I don’t see much point in arguing over which religious leader was influenced by whom or when someone wrote something. Those arguments tend to obscure the deepest meaning of some important ideas for me. More to the point, we should be asking, what does this text say that helps me the most?

How does it help me in the crisis of climate change, for example? Well, there’s Saying 48 in the Gospel of Thomas:

“If two make peace with one another in this single household, they will say to the mountain, ‘Go away,’ and it will move.”

One interpretation might be telling us nothing is impossible for those working together with singleness of purpose. That’s an important lesson, since one of the biggest problems in our global concern with climate change is the fact that people are angry and divided over the right course of action. The meaning of this text, for me, is that we will accomplish what is urgently needed for the world (or earth) when we find how to work together peacefully.

A second meaning speaks to me as well. Speaking with authority to a mountain and expecting it to move tells me that there is no condition of the earth that is beyond our God-given authority to save it. Too often, we look at problems we have not yet solved, and presume there are no solutions. But this Saying encourages us to strive for the unity that will give us the authority we need in the situation.

What a powerful thought: we dissolve victimization of climate change by making peace with our neighbors!

Then, in the Secret Revelation of John, we read that the Garden of Eden was a deceiving paradise (chapters 21-23, according to King’s cross reference).

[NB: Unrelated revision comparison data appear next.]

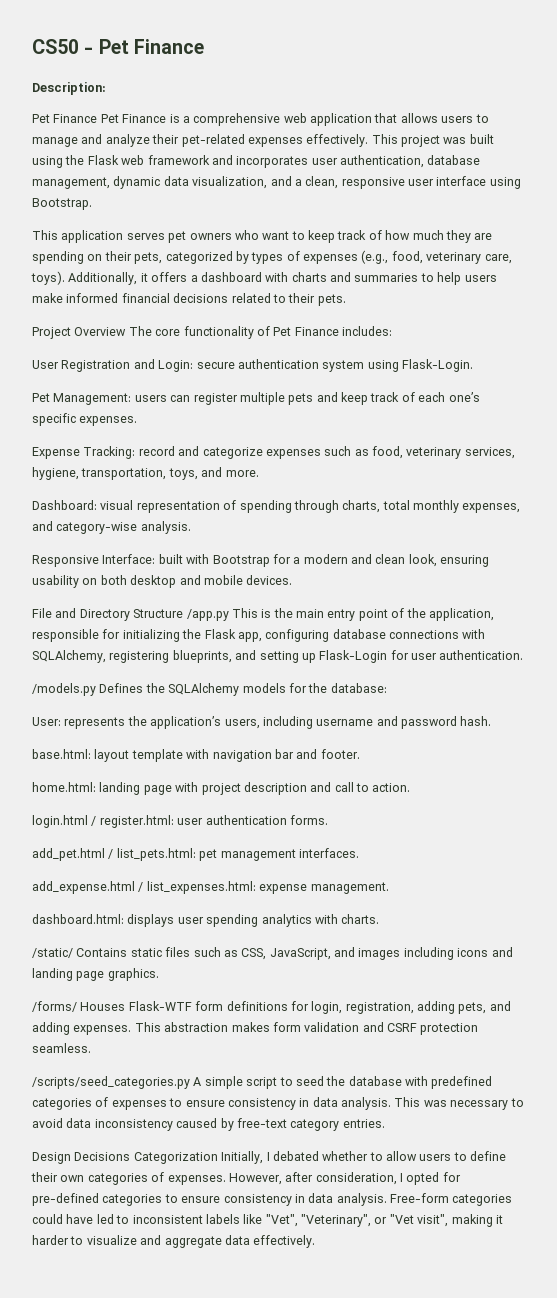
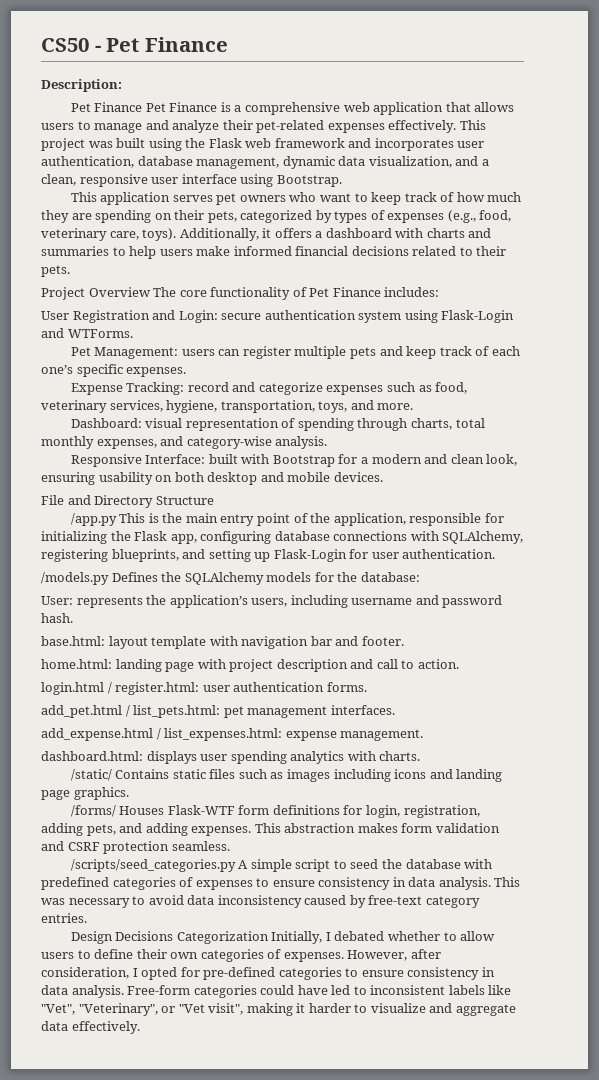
- User Registration and Login: secure authentication system using Flask-Login.
+ User Registration and Login: secure authentication system using Flask-Login and WTForms.
- File and Directory Structure /app.py This is the main entry point of the application, responsible for initializing the Flask app, configuring database connections with SQLAlchemy, registering blueprints, and setting up Flask-Login for user authentication.
+ File and Directory Structure
+ /app.py This is the main entry point of the application, responsible for initializing the Flask app, configuring database connections with SQLAlchemy, registering blueprints, and setting up Flask-Login for user authentication.
- /static/ Contains static files such as CSS, JavaScript, and images including icons and landing page graphics.
+ /static/ Contains static files such as images including icons and landing page graphics.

The Rulers took him [Adam] and they placed him in paradise. …Indeed their delight is bitter and their beauty is licentious. For their delight is deception and their trees are impiety. And their fruit is an incurable poison and their promise is death (20:1,3-5).

But Epinoia [a Savior sent from God] appeared to them [Adam and Eve] as light, awakening their thought (21:33).

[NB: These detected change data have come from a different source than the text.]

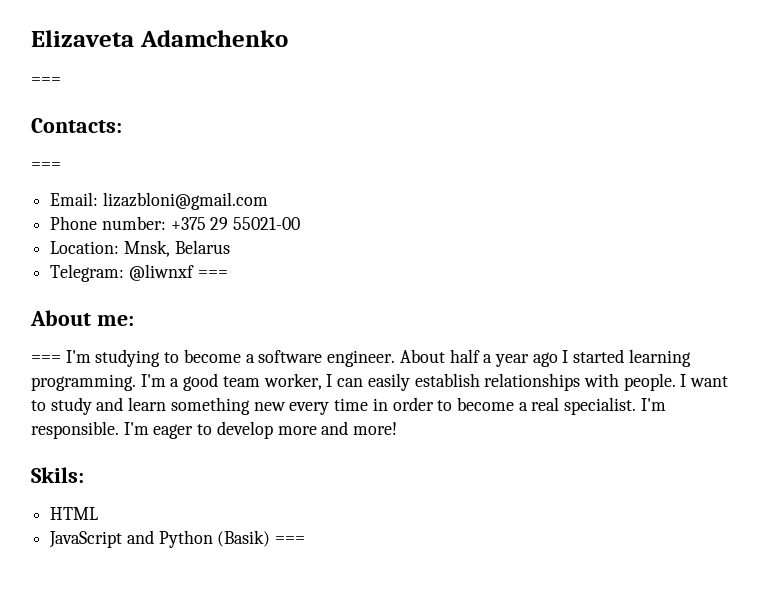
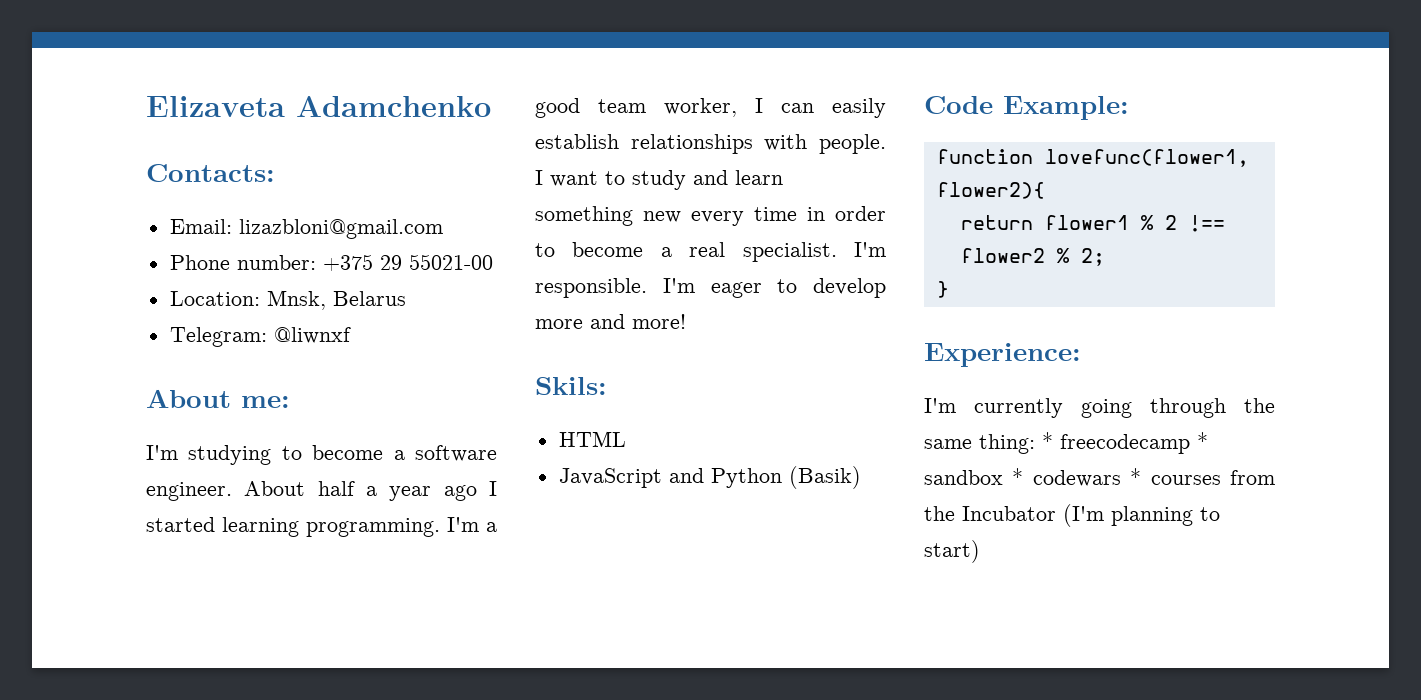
  Elizaveta Adamchenko
- ===
  Contacts:
- ===
- Telegram: @liwnxf ===
+ Telegram: @liwnxf
- === I'm studying to become a software engineer.
+ I'm studying to become a software engineer.
- JavaScript and Python (Basik) ===
+ JavaScript and Python (Basik)
+ Code Example:
+ function lovefunc(flower1, flower2){
+ return flower1 % 2 !== flower2 % 2;
+ }
+ Experience:
+ I'm currently going through the same thing: * freecodecamp * sandbox * codewars * courses from the Incubator (I'm planning to start)

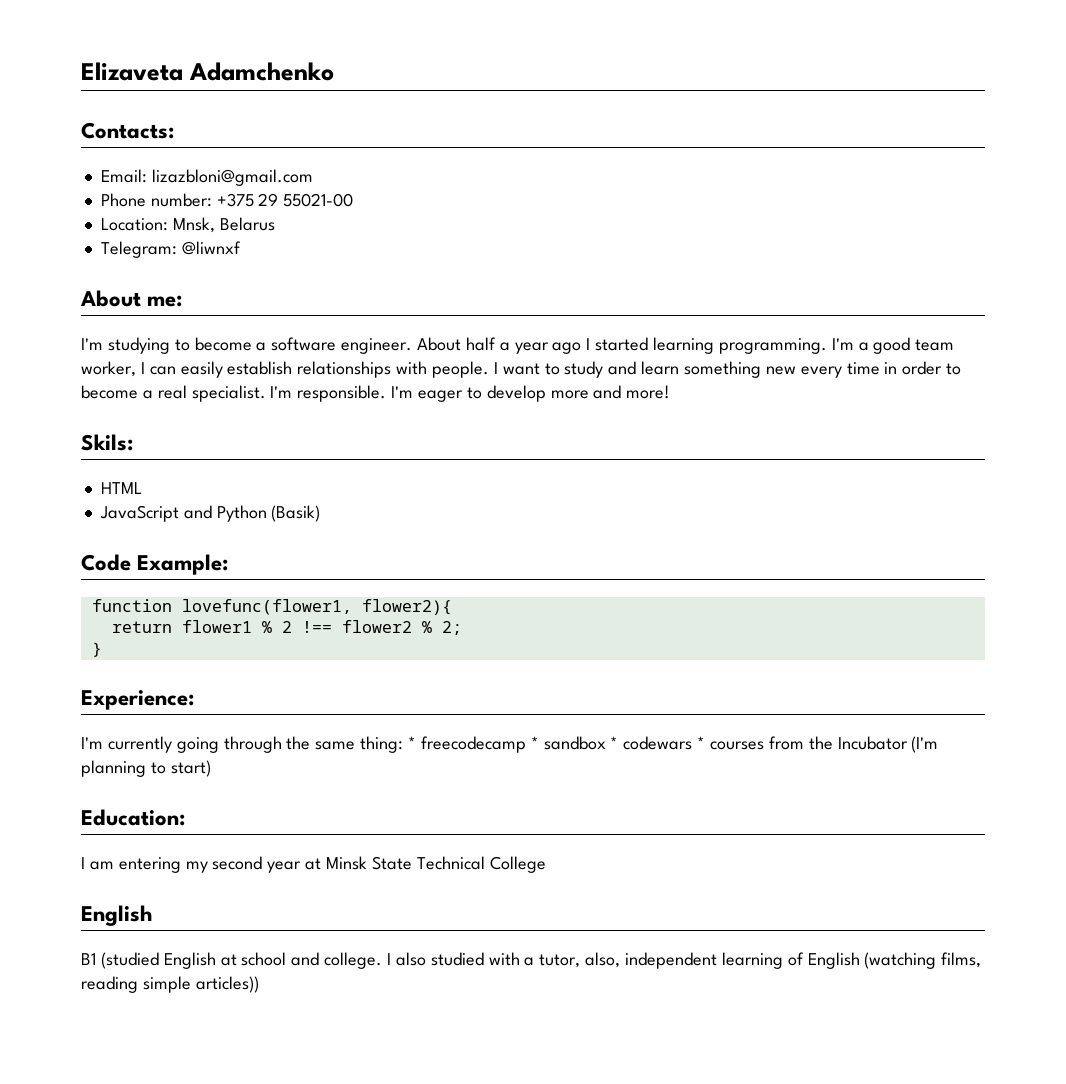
+ Education:
+ I am entering my second year at Minsk State Technical College
+ English
+ B1 (studied English at school and college. I also studied with a tutor, also, independent learning of English (watching films, reading simple articles))

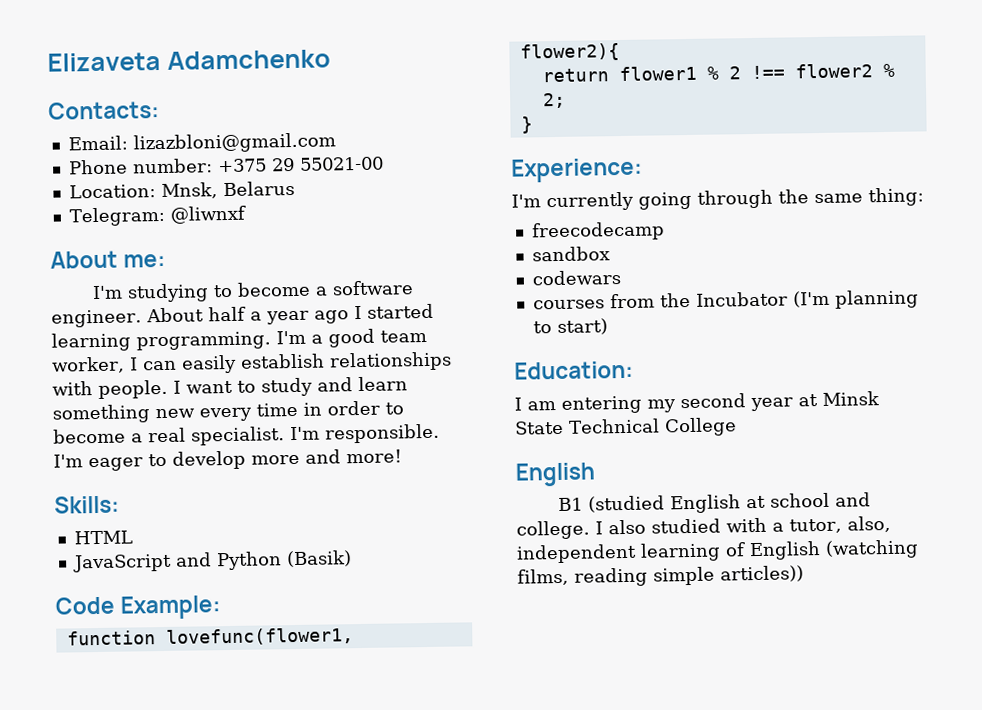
- Skils:
+ Skills:
- I'm currently going through the same thing: * freecodecamp * sandbox * codewars * courses from the Incubator (I'm planning to start)
+ I'm currently going through the same thing:
+ freecodecamp
+ sandbox
+ codewars
+ courses from the Incubator (I'm planning to start)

Here is another text where humans are awakening from the seductive – and wrong – belief that the earth [paradise] was created for self-gratification. The truth about earth’s licentious beauty is that it is actually poison. How sadly we now witness our earth poisoned from self-satisfied exploitation. But the Savior comes to awaken humanity from such dreams. When those who have been duped by false attractions become conscious and no longer forget where they came from,

… they will become worthy of the great realms (23:5).

Another powerful thought: turning from seductive self-gratification to worthiness, we discern the ‘great realms’ we dwell in!

Deciding whether these texts were written early or late can defend the rightness or wrongness of someone’s religion. But the thing that helps me the most is what they say about life’s pressing problems today – in this case, climate change.

It’s more constructive to listen to the text itself and to ponder how we can make peace with those we disagree with. Then, we discern the authority we need for the sake of the earth.

Turning the question from “what’s-your-religion?” to finding the “belief-that-helps-you-the-most” is a better way to solve the crises of the world today.